## TASK PROMPT
The entries below must be repeated exactly. None may be skipped.

## MATERIAL FOR THIS TASK
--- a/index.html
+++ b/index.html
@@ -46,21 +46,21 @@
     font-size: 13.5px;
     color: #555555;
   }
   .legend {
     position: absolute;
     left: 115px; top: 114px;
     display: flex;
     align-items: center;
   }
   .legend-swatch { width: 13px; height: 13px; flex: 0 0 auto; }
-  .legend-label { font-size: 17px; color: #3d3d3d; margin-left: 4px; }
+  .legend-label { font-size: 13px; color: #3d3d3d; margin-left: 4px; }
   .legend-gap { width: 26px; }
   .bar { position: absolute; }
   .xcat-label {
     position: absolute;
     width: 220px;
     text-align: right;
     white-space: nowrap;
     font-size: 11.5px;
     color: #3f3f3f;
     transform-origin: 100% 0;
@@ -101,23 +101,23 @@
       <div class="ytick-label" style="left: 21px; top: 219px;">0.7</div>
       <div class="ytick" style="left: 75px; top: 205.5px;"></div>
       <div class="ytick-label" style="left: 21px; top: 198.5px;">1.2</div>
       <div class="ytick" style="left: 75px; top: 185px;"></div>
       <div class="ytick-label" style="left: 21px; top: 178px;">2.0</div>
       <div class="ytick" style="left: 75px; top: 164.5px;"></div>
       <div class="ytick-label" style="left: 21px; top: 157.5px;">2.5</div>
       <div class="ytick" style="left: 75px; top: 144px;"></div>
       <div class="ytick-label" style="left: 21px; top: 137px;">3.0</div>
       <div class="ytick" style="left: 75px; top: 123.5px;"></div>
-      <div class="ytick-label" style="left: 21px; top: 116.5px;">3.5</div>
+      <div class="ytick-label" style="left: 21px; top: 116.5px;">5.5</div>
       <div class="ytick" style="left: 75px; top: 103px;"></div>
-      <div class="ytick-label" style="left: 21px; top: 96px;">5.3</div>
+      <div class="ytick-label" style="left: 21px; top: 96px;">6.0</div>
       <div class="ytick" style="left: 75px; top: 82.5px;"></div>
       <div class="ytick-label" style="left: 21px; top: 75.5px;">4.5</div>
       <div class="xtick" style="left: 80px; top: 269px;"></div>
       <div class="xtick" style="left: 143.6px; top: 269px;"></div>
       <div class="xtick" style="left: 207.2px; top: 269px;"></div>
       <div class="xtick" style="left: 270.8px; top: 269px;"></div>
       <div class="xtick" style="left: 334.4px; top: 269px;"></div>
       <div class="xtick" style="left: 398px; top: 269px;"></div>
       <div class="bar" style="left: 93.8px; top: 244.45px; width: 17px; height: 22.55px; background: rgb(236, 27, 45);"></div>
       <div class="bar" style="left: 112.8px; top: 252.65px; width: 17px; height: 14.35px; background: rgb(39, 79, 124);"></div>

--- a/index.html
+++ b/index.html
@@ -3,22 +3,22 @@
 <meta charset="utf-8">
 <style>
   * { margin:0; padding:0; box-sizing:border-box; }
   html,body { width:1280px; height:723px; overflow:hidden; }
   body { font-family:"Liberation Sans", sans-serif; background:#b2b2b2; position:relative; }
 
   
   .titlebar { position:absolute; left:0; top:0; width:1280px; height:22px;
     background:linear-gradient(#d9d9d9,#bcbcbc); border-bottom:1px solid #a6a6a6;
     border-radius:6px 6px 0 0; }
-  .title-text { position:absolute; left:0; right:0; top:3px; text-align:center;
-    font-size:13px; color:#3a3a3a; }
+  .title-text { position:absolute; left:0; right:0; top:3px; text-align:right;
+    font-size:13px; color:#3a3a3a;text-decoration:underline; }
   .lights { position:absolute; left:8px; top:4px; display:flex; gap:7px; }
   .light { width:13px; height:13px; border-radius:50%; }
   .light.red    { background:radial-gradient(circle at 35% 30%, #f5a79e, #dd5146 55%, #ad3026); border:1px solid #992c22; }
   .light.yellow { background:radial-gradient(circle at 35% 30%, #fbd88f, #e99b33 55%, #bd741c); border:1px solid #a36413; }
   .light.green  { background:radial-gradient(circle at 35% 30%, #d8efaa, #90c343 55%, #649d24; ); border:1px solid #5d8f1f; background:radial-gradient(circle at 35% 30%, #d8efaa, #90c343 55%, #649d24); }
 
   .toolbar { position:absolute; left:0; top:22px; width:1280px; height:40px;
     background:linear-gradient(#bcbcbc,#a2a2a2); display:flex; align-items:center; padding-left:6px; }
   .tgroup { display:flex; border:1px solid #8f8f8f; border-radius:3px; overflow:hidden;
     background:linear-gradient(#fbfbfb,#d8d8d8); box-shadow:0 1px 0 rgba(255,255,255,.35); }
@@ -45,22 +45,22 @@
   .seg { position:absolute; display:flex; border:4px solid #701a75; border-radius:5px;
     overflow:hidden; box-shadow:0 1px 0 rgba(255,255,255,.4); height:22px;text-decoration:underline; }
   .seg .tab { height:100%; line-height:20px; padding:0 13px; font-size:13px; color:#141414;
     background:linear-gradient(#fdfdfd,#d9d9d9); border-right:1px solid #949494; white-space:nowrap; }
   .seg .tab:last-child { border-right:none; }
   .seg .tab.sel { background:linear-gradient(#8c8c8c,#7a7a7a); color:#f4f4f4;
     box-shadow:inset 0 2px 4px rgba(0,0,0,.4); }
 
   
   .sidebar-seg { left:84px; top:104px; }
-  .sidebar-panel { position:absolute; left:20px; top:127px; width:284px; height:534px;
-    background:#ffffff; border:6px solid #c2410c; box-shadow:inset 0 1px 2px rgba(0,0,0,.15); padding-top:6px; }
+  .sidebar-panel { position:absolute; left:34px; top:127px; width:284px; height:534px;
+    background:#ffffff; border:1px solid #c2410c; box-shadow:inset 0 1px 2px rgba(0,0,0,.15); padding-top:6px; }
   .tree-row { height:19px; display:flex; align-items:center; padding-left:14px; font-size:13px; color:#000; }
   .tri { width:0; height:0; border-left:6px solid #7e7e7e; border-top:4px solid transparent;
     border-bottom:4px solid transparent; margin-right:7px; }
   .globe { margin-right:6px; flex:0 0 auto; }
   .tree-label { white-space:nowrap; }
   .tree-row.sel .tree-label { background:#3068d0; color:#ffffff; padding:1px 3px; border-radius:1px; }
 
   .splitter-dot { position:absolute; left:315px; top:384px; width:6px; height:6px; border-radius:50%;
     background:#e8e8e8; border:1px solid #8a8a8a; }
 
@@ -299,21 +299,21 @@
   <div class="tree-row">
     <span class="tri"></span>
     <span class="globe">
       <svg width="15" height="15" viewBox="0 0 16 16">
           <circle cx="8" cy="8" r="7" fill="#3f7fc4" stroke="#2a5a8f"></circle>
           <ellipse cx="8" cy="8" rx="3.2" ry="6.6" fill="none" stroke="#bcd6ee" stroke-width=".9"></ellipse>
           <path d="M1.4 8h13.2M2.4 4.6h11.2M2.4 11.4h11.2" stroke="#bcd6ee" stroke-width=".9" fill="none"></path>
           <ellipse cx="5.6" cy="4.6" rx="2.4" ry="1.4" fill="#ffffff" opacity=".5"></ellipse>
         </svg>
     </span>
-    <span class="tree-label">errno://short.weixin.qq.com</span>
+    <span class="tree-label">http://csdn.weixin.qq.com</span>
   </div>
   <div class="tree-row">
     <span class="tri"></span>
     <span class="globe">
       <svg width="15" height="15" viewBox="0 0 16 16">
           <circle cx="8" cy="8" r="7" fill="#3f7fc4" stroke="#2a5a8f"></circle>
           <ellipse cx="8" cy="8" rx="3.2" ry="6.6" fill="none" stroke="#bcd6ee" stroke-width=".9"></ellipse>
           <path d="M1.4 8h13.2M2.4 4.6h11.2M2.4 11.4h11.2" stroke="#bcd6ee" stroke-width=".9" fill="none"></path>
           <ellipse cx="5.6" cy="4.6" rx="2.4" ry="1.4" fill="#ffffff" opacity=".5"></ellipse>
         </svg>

## EXERCISE ANSWER
--- a/index.html
+++ b/index.html
@@ -46,21 +46,21 @@
     font-size: 13.5px;
     color: #555555;
   }
   .legend {
     position: absolute;
     left: 115px; top: 114px;
     display: flex;
     align-items: center;
   }
   .legend-swatch { width: 13px; height: 13px; flex: 0 0 auto; }
-  .legend-label { font-size: 17px; color: #3d3d3d; margin-left: 4px; }
+  .legend-label { font-size: 13px; color: #3d3d3d; margin-left: 4px; }
   .legend-gap { width: 26px; }
   .bar { position: absolute; }
   .xcat-label {
     position: absolute;
     width: 220px;
     text-align: right;
     white-space: nowrap;
     font-size: 11.5px;
     color: #3f3f3f;
     transform-origin: 100% 0;
@@ -101,23 +101,23 @@
       <div class="ytick-label" style="left: 21px; top: 219px;">0.7</div>
       <div class="ytick" style="left: 75px; top: 205.5px;"></div>
       <div class="ytick-label" style="left: 21px; top: 198.5px;">1.2</div>
       <div class="ytick" style="left: 75px; top: 185px;"></div>
       <div class="ytick-label" style="left: 21px; top: 178px;">2.0</div>
       <div class="ytick" style="left: 75px; top: 164.5px;"></div>
       <div class="ytick-label" style="left: 21px; top: 157.5px;">2.5</div>
       <div class="ytick" style="left: 75px; top: 144px;"></div>
       <div class="ytick-label" style="left: 21px; top: 137px;">3.0</div>
       <div class="ytick" style="left: 75px; top: 123.5px;"></div>
-      <div class="ytick-label" style="left: 21px; top: 116.5px;">3.5</div>
+      <div class="ytick-label" style="left: 21px; top: 116.5px;">5.5</div>
       <div class="ytick" style="left: 75px; top: 103px;"></div>
-      <div class="ytick-label" style="left: 21px; top: 96px;">5.3</div>
+      <div class="ytick-label" style="left: 21px; top: 96px;">6.0</div>
       <div class="ytick" style="left: 75px; top: 82.5px;"></div>
       <div class="ytick-label" style="left: 21px; top: 75.5px;">4.5</div>
       <div class="xtick" style="left: 80px; top: 269px;"></div>
       <div class="xtick" style="left: 143.6px; top: 269px;"></div>
       <div class="xtick" style="left: 207.2px; top: 269px;"></div>
       <div class="xtick" style="left: 270.8px; top: 269px;"></div>
       <div class="xtick" style="left: 334.4px; top: 269px;"></div>
       <div class="xtick" style="left: 398px; top: 269px;"></div>
       <div class="bar" style="left: 93.8px; top: 244.45px; width: 17px; height: 22.55px; background: rgb(236, 27, 45);"></div>
       <div class="bar" style="left: 112.8px; top: 252.65px; width: 17px; height: 14.35px; background: rgb(39, 79, 124);"></div>

--- a/index.html
+++ b/index.html
@@ -3,22 +3,22 @@
 <meta charset="utf-8">
 <style>
   * { margin:0; padding:0; box-sizing:border-box; }
   html,body { width:1280px; height:723px; overflow:hidden; }
   body { font-family:"Liberation Sans", sans-serif; background:#b2b2b2; position:relative; }
 
   
   .titlebar { position:absolute; left:0; top:0; width:1280px; height:22px;
     background:linear-gradient(#d9d9d9,#bcbcbc); border-bottom:1px solid #a6a6a6;
     border-radius:6px 6px 0 0; }
-  .title-text { position:absolute; left:0; right:0; top:3px; text-align:center;
-    font-size:13px; color:#3a3a3a; }
+  .title-text { position:absolute; left:0; right:0; top:3px; text-align:right;
+    font-size:13px; color:#3a3a3a;text-decoration:underline; }
   .lights { position:absolute; left:8px; top:4px; display:flex; gap:7px; }
   .light { width:13px; height:13px; border-radius:50%; }
   .light.red    { background:radial-gradient(circle at 35% 30%, #f5a79e, #dd5146 55%, #ad3026); border:1px solid #992c22; }
   .light.yellow { background:radial-gradient(circle at 35% 30%, #fbd88f, #e99b33 55%, #bd741c); border:1px solid #a36413; }
   .light.green  { background:radial-gradient(circle at 35% 30%, #d8efaa, #90c343 55%, #649d24; ); border:1px solid #5d8f1f; background:radial-gradient(circle at 35% 30%, #d8efaa, #90c343 55%, #649d24); }
 
   .toolbar { position:absolute; left:0; top:22px; width:1280px; height:40px;
     background:linear-gradient(#bcbcbc,#a2a2a2); display:flex; align-items:center; padding-left:6px; }
   .tgroup { display:flex; border:1px solid #8f8f8f; border-radius:3px; overflow:hidden;
     background:linear-gradient(#fbfbfb,#d8d8d8); box-shadow:0 1px 0 rgba(255,255,255,.35); }
@@ -45,22 +45,22 @@
   .seg { position:absolute; display:flex; border:4px solid #701a75; border-radius:5px;
     overflow:hidden; box-shadow:0 1px 0 rgba(255,255,255,.4); height:22px;text-decoration:underline; }
   .seg .tab { height:100%; line-height:20px; padding:0 13px; font-size:13px; color:#141414;
     background:linear-gradient(#fdfdfd,#d9d9d9); border-right:1px solid #949494; white-space:nowrap; }
   .seg .tab:last-child { border-right:none; }
   .seg .tab.sel { background:linear-gradient(#8c8c8c,#7a7a7a); color:#f4f4f4;
     box-shadow:inset 0 2px 4px rgba(0,0,0,.4); }
 
   
   .sidebar-seg { left:84px; top:104px; }
-  .sidebar-panel { position:absolute; left:20px; top:127px; width:284px; height:534px;
-    background:#ffffff; border:6px solid #c2410c; box-shadow:inset 0 1px 2px rgba(0,0,0,.15); padding-top:6px; }
+  .sidebar-panel { position:absolute; left:34px; top:127px; width:284px; height:534px;
+    background:#ffffff; border:1px solid #c2410c; box-shadow:inset 0 1px 2px rgba(0,0,0,.15); padding-top:6px; }
   .tree-row { height:19px; display:flex; align-items:center; padding-left:14px; font-size:13px; color:#000; }
   .tri { width:0; height:0; border-left:6px solid #7e7e7e; border-top:4px solid transparent;
     border-bottom:4px solid transparent; margin-right:7px; }
   .globe { margin-right:6px; flex:0 0 auto; }
   .tree-label { white-space:nowrap; }
   .tree-row.sel .tree-label { background:#3068d0; color:#ffffff; padding:1px 3px; border-radius:1px; }
 
   .splitter-dot { position:absolute; left:315px; top:384px; width:6px; height:6px; border-radius:50%;
     background:#e8e8e8; border:1px solid #8a8a8a; }
 
@@ -299,21 +299,21 @@
   <div class="tree-row">
     <span class="tri"></span>
     <span class="globe">
       <svg width="15" height="15" viewBox="0 0 16 16">
           <circle cx="8" cy="8" r="7" fill="#3f7fc4" stroke="#2a5a8f"></circle>
           <ellipse cx="8" cy="8" rx="3.2" ry="6.6" fill="none" stroke="#bcd6ee" stroke-width=".9"></ellipse>
           <path d="M1.4 8h13.2M2.4 4.6h11.2M2.4 11.4h11.2" stroke="#bcd6ee" stroke-width=".9" fill="none"></path>
           <ellipse cx="5.6" cy="4.6" rx="2.4" ry="1.4" fill="#ffffff" opacity=".5"></ellipse>
         </svg>
     </span>
-    <span class="tree-label">errno://short.weixin.qq.com</span>
+    <span class="tree-label">http://csdn.weixin.qq.com</span>
   </div>
   <div class="tree-row">
     <span class="tri"></span>
     <span class="globe">
       <svg width="15" height="15" viewBox="0 0 16 16">
           <circle cx="8" cy="8" r="7" fill="#3f7fc4" stroke="#2a5a8f"></circle>
           <ellipse cx="8" cy="8" rx="3.2" ry="6.6" fill="none" stroke="#bcd6ee" stroke-width=".9"></ellipse>
           <path d="M1.4 8h13.2M2.4 4.6h11.2M2.4 11.4h11.2" stroke="#bcd6ee" stroke-width=".9" fill="none"></path>
           <ellipse cx="5.6" cy="4.6" rx="2.4" ry="1.4" fill="#ffffff" opacity=".5"></ellipse>
         </svg>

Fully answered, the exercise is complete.